Ce récit bouleversant raconte à la première personne du pluriel un « nous » qui vaut de nombreuses voix : l’expérience de jeunes Japonaises envoyées à San Francisco au début du XXe siècle, dans l’espoir d’une vie meilleure. Très jeunes, elles s’apprêtent à rejoindre un futur époux, japonais lui aussi, émigré de longue date, qu’elles n’ont pas choisi mais seulement vu sur des photos vieilles de vingt ans. Elles viennent avec leur kimono, leur savoir-faire de cuisinière, de couturière, leur bon sens de paysanne, leur innocence, leur endurance aussi, qui leur sera bien utile.

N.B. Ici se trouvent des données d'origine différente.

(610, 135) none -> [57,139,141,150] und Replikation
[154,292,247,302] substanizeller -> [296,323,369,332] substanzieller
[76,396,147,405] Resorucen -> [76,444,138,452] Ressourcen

Le narratif pluriel et incantatoire dit avec force, mais sans pathos, la souffrance de ces jeunes femmes livrées brutalement à un quotidien qui les broie, d’une nuit de noces relevant souvent du viol à l’obligation de trimer aux champs. Prolétaires ou non, toutes seront soumises aux mêmes brimades, au même mépris, au même désenchantement. « Nous comprenions que jamais nous n’aurions dû partir de chez nous. » L’exil tournera d’autant plus au cauchemar que le spectre de la guerre leur promet le pire.
La romancière met en lumière un épisode historique méconnu avec une virtuosité époustouflante.